= Beginning of Section =

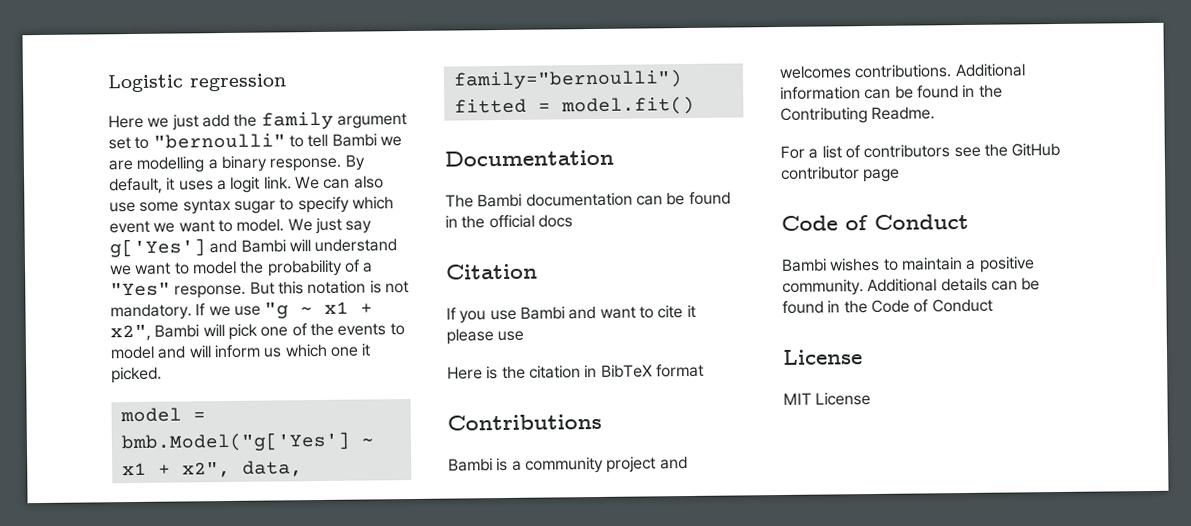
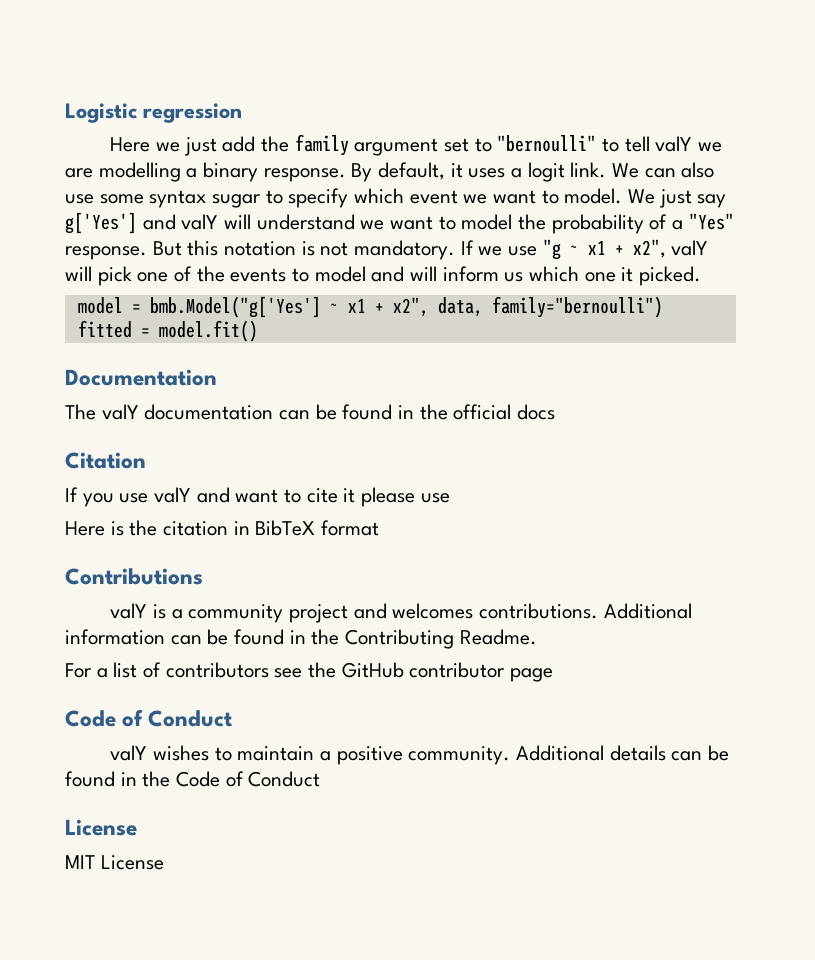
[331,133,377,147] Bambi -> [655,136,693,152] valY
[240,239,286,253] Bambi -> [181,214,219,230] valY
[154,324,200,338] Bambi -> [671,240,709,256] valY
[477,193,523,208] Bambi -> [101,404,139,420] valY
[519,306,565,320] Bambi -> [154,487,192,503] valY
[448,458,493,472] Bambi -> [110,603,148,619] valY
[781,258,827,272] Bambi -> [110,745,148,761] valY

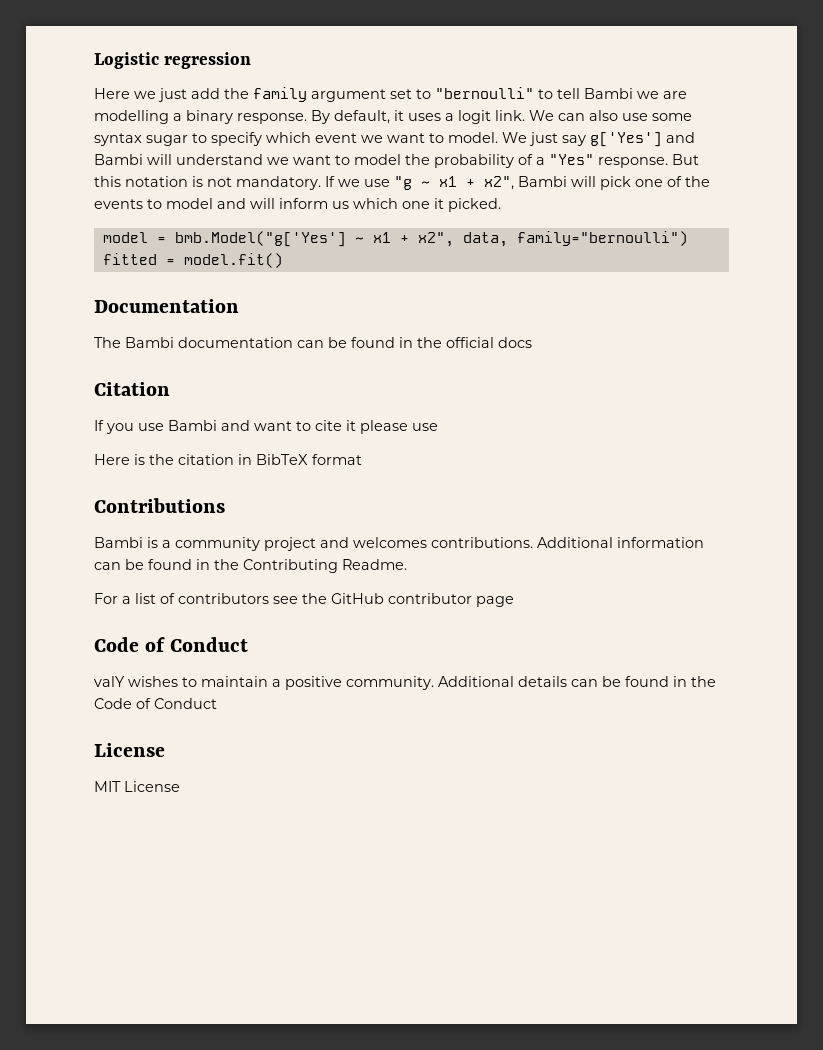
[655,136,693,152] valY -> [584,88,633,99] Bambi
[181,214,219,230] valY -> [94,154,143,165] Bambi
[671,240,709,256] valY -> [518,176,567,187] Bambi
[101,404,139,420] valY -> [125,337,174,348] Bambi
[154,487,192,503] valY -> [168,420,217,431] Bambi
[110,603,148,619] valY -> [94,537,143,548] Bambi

= End of Section =
= Beginning of Section =

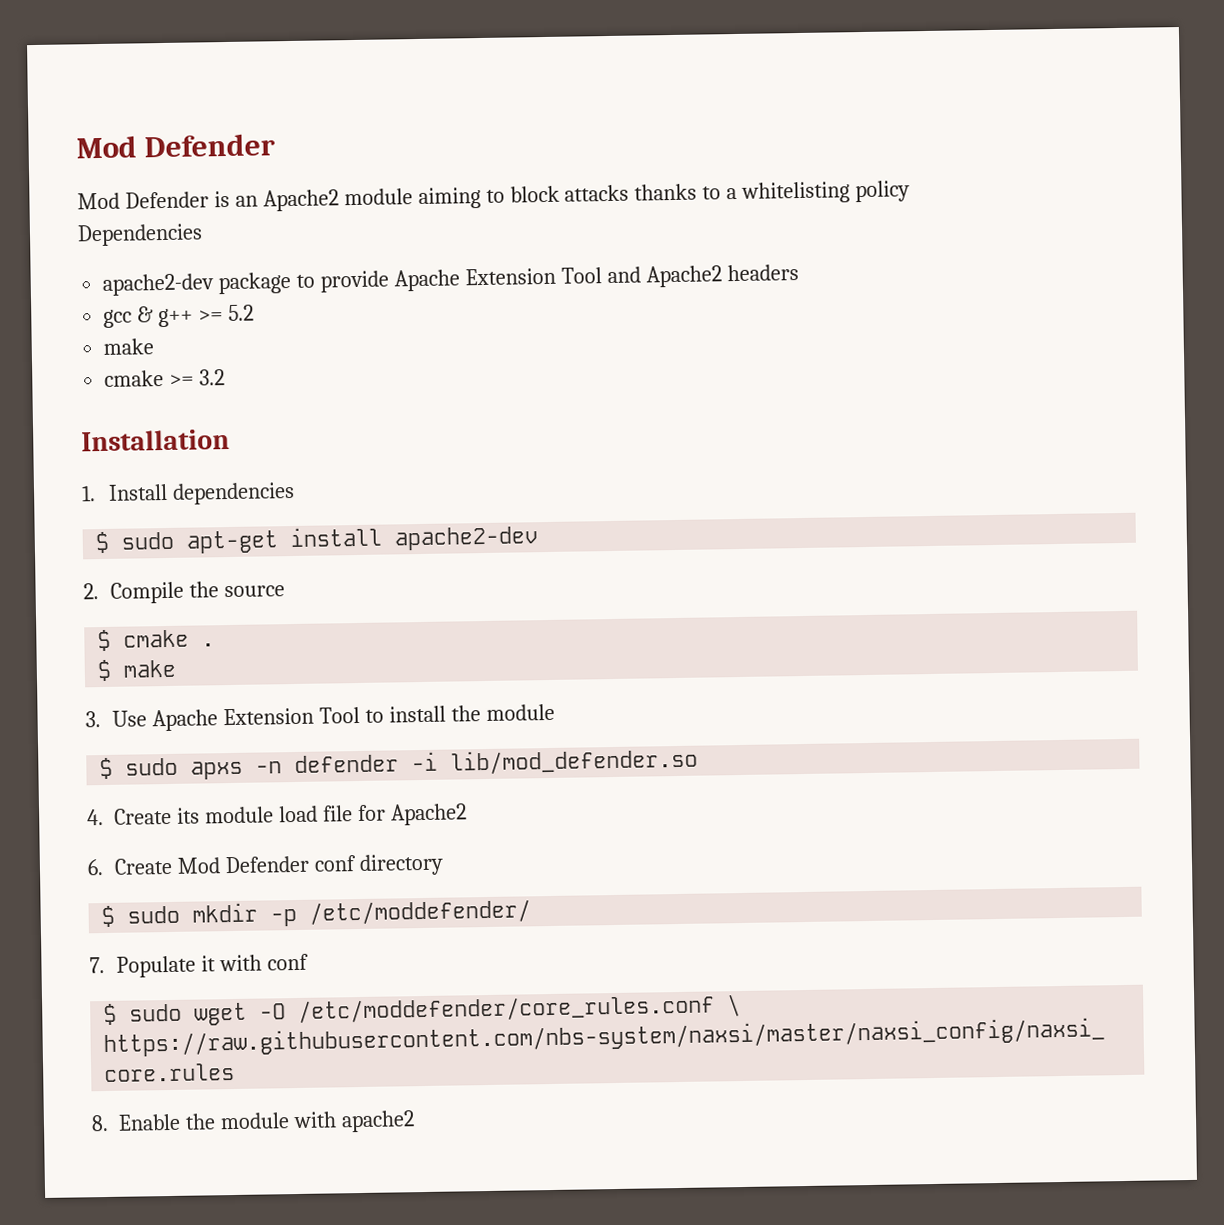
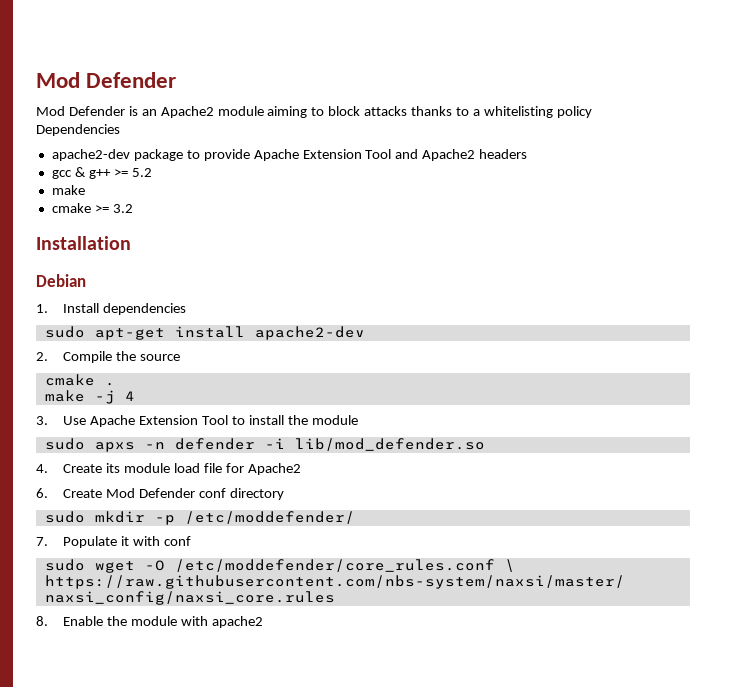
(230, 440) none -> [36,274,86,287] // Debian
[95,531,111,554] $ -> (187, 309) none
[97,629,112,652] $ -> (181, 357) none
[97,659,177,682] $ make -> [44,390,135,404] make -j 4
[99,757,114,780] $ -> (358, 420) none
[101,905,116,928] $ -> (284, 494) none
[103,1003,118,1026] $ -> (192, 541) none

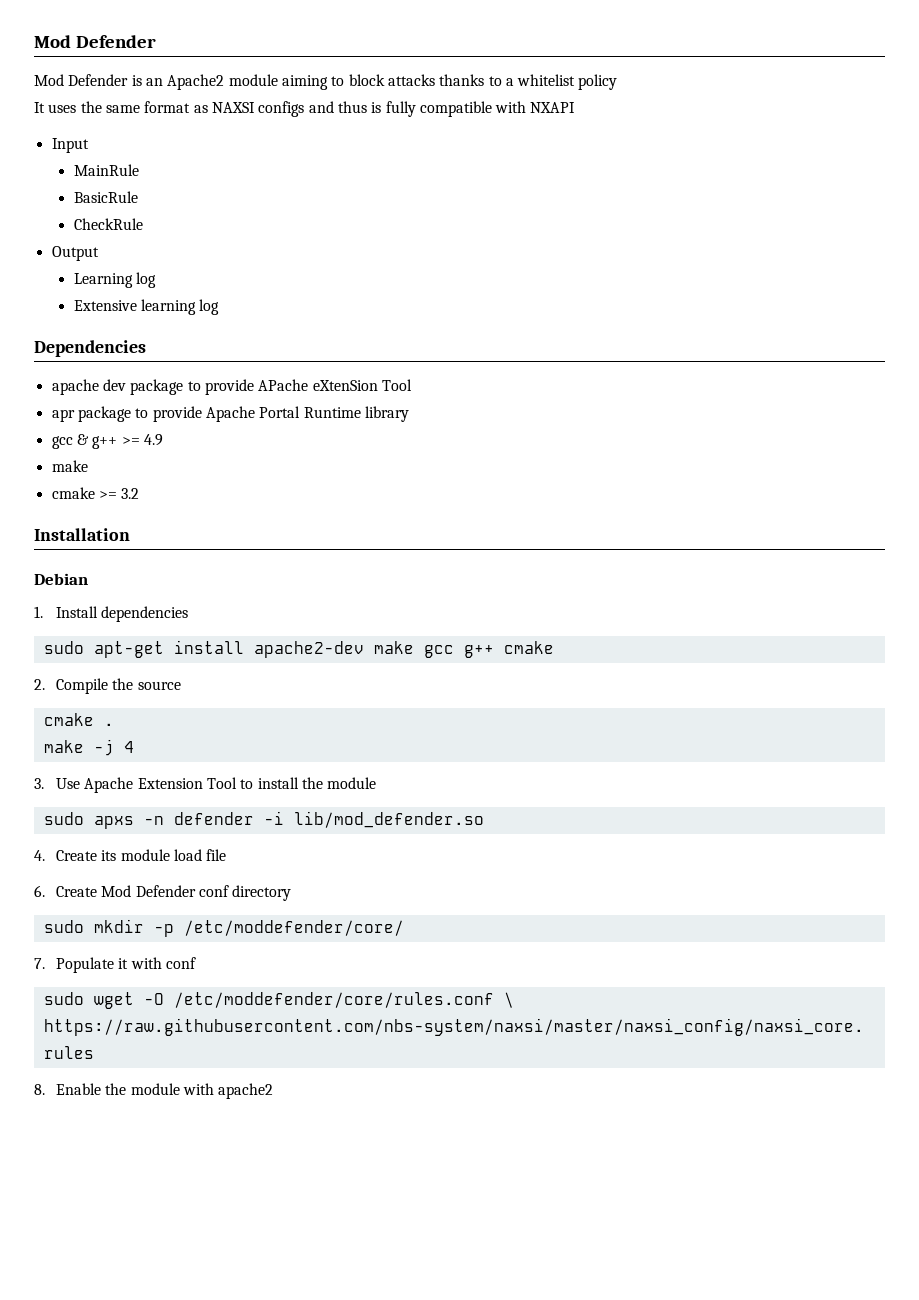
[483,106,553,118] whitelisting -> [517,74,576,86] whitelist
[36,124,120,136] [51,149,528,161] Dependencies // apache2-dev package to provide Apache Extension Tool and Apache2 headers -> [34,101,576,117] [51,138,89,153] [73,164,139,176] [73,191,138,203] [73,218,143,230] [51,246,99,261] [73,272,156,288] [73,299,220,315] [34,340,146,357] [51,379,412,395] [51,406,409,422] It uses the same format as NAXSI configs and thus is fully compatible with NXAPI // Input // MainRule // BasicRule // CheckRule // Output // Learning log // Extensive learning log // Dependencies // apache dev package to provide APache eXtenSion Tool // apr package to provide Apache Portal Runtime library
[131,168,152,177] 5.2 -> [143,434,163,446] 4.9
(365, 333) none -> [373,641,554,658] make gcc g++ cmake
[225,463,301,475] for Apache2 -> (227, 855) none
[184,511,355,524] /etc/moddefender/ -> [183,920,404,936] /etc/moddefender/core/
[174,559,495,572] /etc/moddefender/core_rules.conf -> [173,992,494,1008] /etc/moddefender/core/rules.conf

= End of Section =

## TASK TO COMPLETE
From the line holding "[95,531,111,554] $ -> (187, 309) none" to the line holding "[483,106,553,118] whitelisting ->", both included, retype the entries above exactly and drop the pictures.

## ANSWER FOR THE TASK
[95,531,111,554] $ -> (187, 309) none
[97,629,112,652] $ -> (181, 357) none
[97,659,177,682] $ make -> [44,390,135,404] make -j 4
[99,757,114,780] $ -> (358, 420) none
[101,905,116,928] $ -> (284, 494) none
[103,1003,118,1026] $ -> (192, 541) none

[483,106,553,118] whitelisting -> [517,74,576,86] whitelist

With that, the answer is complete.